# Exercise description
Pull out every line in the data that has the string "JUBILACION" in it.

(Structured diff data)
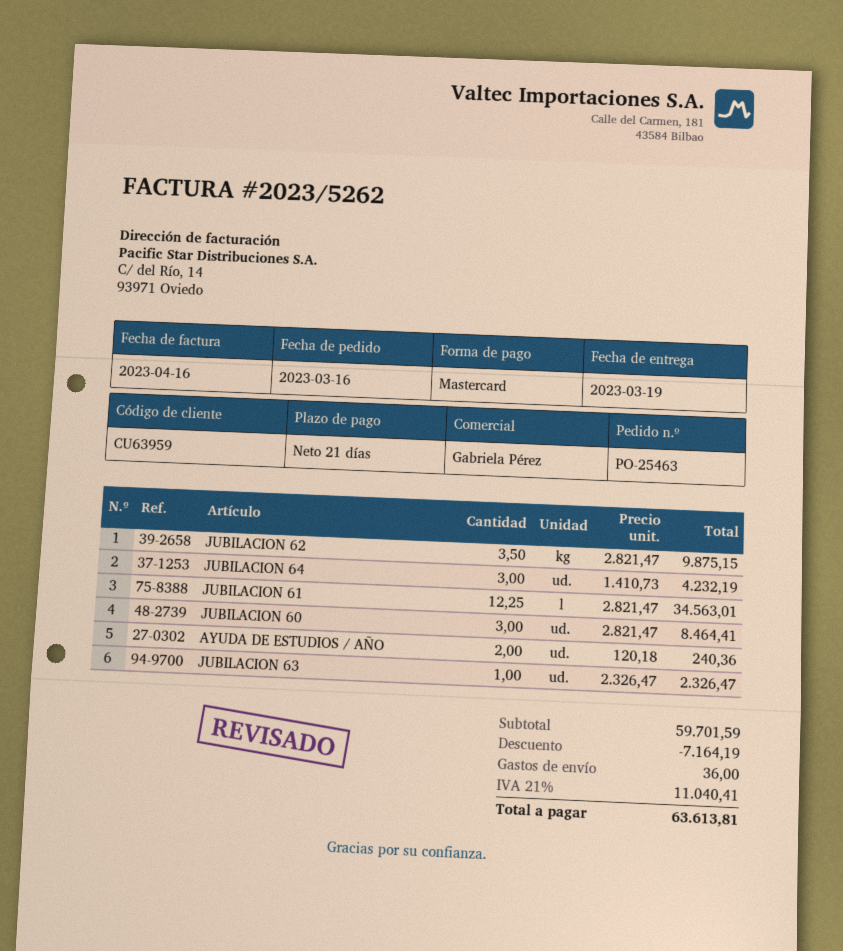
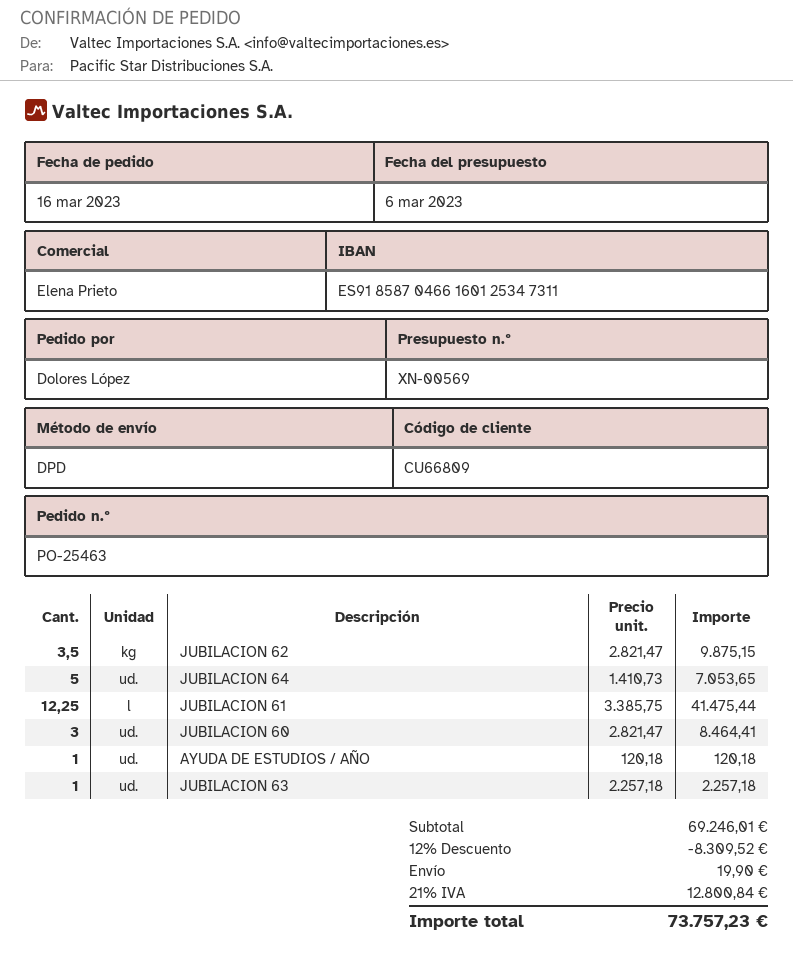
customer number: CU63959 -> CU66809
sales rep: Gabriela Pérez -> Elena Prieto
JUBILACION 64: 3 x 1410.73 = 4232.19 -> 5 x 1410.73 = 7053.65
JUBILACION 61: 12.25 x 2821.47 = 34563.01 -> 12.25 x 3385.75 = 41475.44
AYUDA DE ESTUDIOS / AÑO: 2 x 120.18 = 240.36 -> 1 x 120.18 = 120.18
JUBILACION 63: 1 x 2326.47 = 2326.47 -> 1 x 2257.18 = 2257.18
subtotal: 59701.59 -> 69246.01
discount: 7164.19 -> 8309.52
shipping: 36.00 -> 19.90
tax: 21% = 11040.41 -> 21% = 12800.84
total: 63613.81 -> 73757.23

# Task solution
JUBILACION 64: 3 x 1410.73 = 4232.19 -> 5 x 1410.73 = 7053.65
JUBILACION 61: 12.25 x 2821.47 = 34563.01 -> 12.25 x 3385.75 = 41475.44
JUBILACION 63: 1 x 2326.47 = 2326.47 -> 1 x 2257.18 = 2257.18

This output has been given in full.